(GIVEN ENTRIES begins)

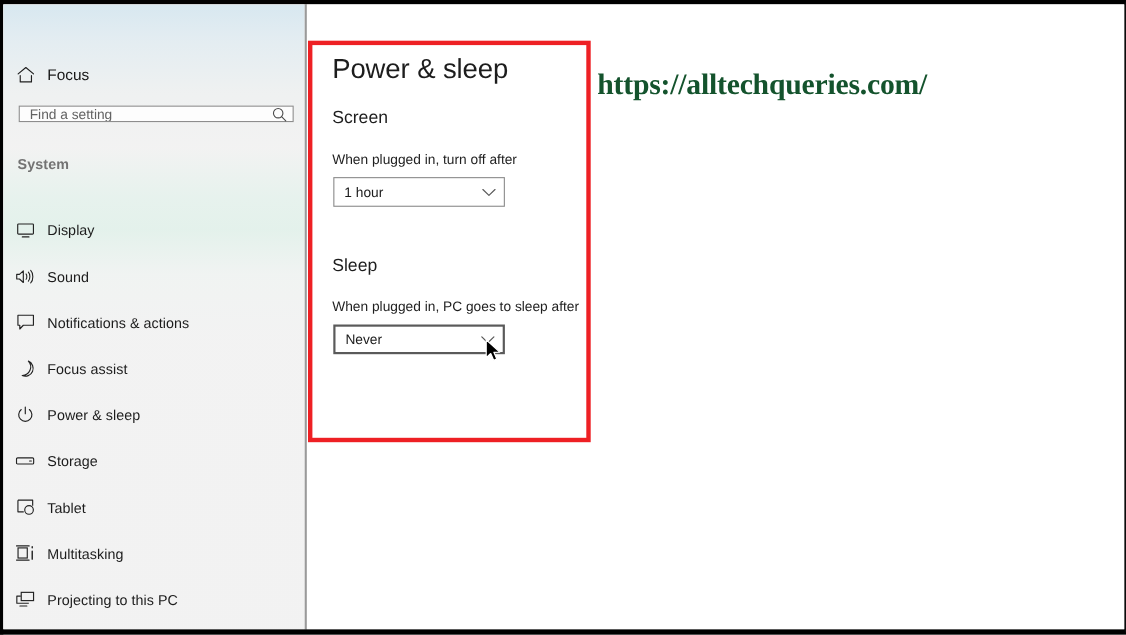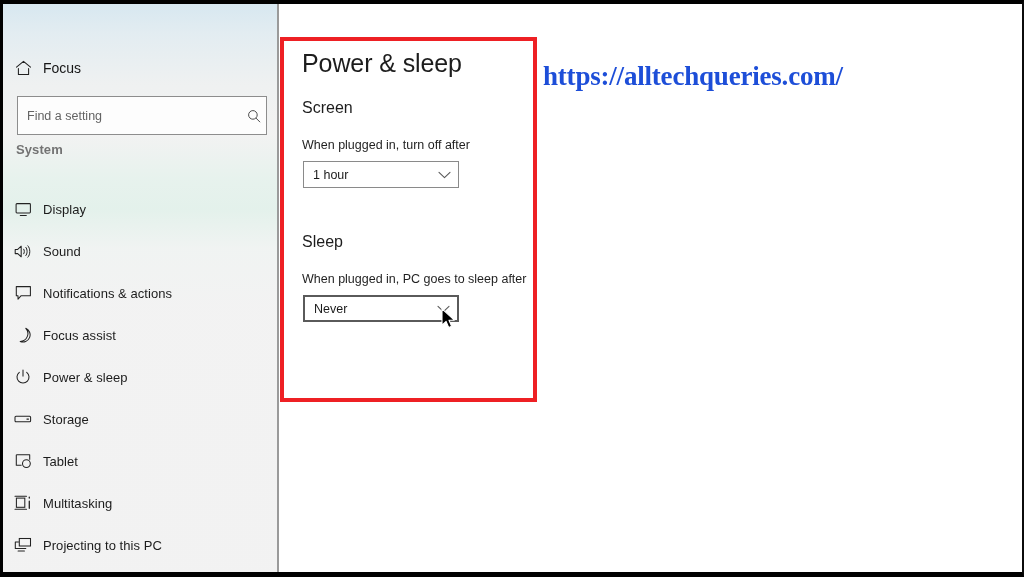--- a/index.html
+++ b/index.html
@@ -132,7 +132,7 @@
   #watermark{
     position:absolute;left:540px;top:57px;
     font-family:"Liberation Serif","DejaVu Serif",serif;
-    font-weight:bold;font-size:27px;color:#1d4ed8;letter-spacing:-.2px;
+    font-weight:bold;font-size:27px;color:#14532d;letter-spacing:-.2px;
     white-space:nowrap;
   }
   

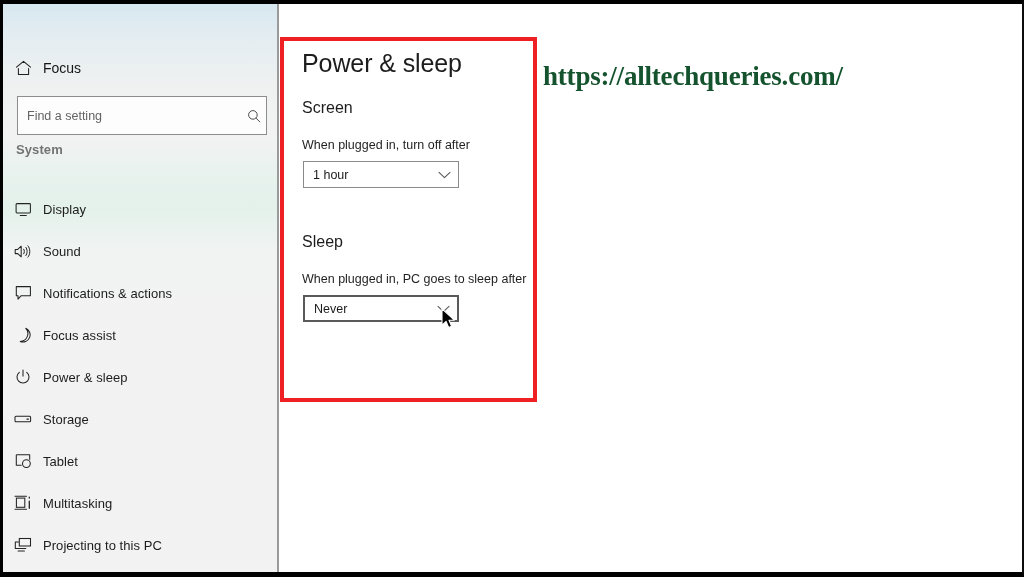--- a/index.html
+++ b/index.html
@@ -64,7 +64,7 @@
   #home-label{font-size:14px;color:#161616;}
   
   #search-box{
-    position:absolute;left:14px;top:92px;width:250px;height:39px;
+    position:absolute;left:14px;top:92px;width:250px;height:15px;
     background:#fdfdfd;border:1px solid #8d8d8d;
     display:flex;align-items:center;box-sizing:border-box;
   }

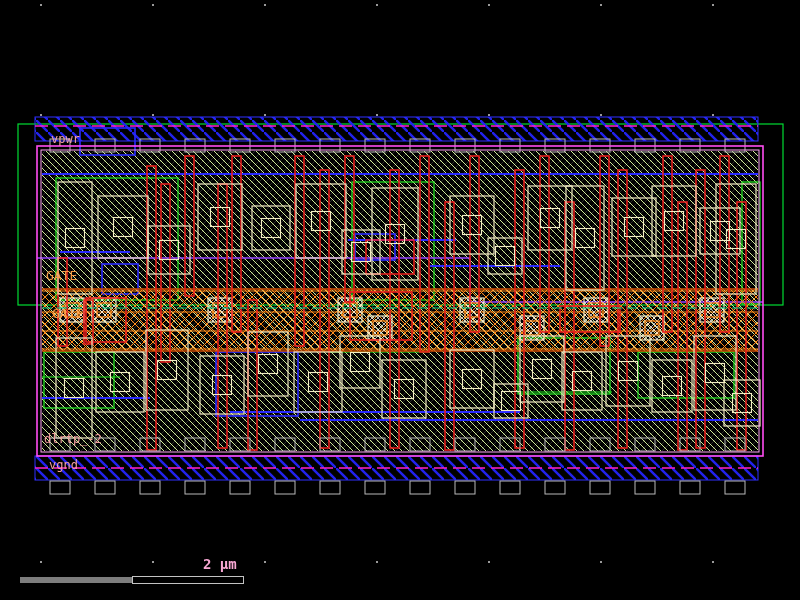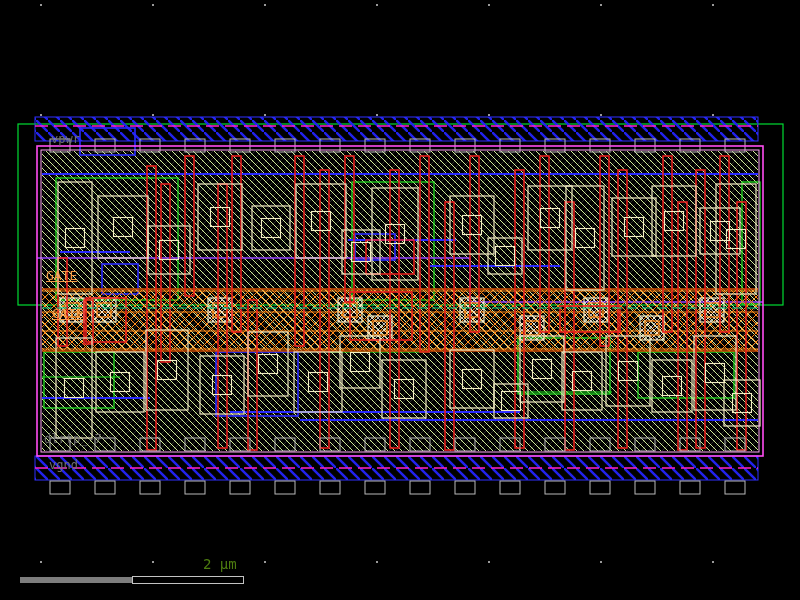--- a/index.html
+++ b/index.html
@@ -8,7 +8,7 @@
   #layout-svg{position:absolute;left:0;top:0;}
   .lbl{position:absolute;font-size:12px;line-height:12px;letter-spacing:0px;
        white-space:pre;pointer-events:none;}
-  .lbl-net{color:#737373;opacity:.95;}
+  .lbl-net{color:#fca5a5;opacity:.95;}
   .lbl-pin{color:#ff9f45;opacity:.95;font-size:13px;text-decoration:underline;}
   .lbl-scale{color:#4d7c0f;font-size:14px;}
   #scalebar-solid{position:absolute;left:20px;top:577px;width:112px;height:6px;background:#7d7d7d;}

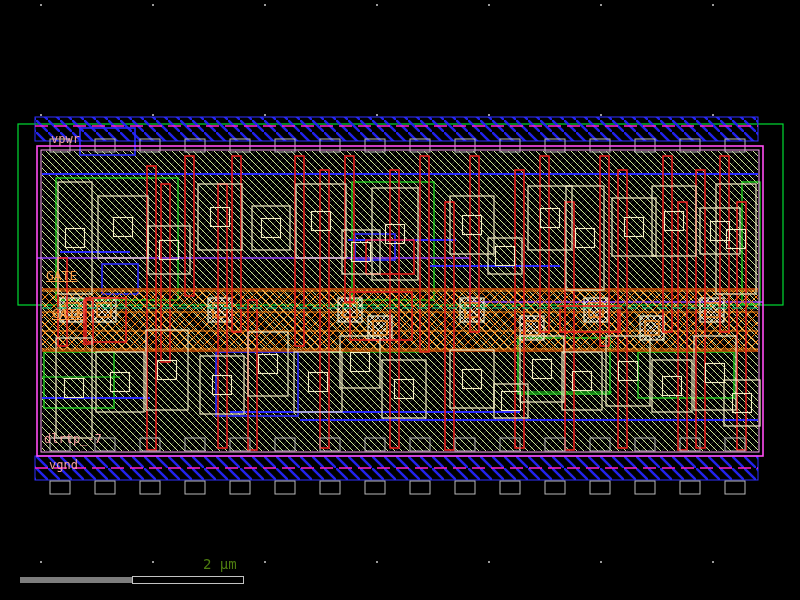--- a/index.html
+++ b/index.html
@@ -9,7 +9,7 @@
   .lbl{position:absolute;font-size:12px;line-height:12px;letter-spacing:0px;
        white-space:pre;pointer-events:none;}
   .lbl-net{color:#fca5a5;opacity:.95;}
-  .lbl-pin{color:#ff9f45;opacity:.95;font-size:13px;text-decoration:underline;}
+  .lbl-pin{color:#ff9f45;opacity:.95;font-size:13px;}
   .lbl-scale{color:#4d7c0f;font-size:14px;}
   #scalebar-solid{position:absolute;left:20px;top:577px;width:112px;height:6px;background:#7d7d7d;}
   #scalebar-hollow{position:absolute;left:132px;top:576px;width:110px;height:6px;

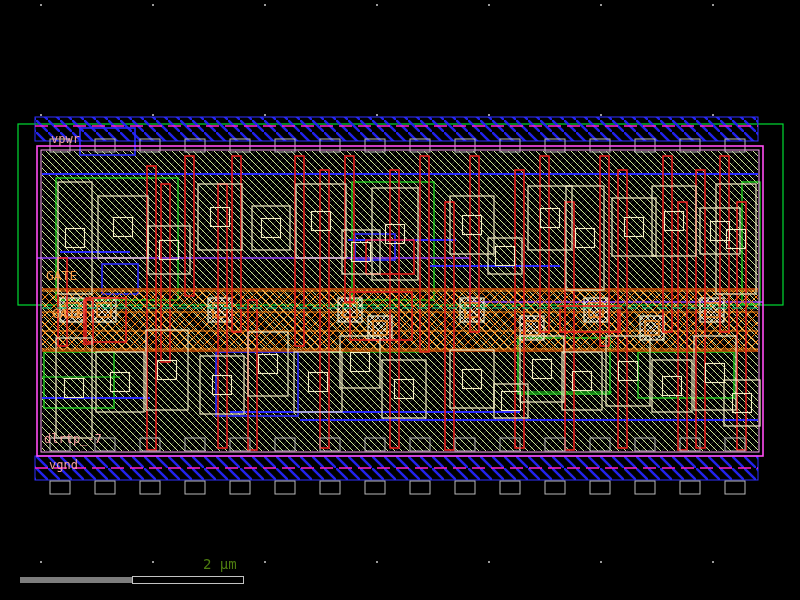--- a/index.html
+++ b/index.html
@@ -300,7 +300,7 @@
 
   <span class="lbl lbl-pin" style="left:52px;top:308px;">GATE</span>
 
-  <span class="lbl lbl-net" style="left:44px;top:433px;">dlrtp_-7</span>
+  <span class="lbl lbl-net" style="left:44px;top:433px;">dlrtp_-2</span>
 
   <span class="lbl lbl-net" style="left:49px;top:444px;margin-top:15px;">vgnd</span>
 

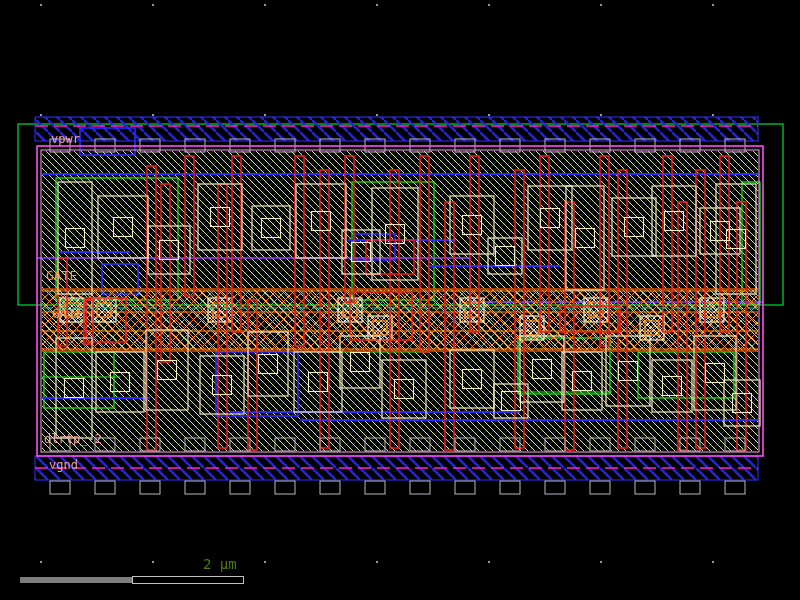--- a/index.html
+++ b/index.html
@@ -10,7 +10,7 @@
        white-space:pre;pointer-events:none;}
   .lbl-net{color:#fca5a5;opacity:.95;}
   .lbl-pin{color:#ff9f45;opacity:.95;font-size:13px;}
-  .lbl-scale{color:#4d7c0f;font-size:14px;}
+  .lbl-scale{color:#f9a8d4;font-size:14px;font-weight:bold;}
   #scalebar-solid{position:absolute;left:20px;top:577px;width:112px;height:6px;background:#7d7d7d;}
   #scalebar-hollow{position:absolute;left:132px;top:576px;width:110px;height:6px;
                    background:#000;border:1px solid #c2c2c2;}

(GIVEN ENTRIES ends)

> **TASK TO COMPLETE**
Exactly how many lines of the records above contain "weight"? Please state only the number.

> **ANSWER TO THIS EXERCISE**
3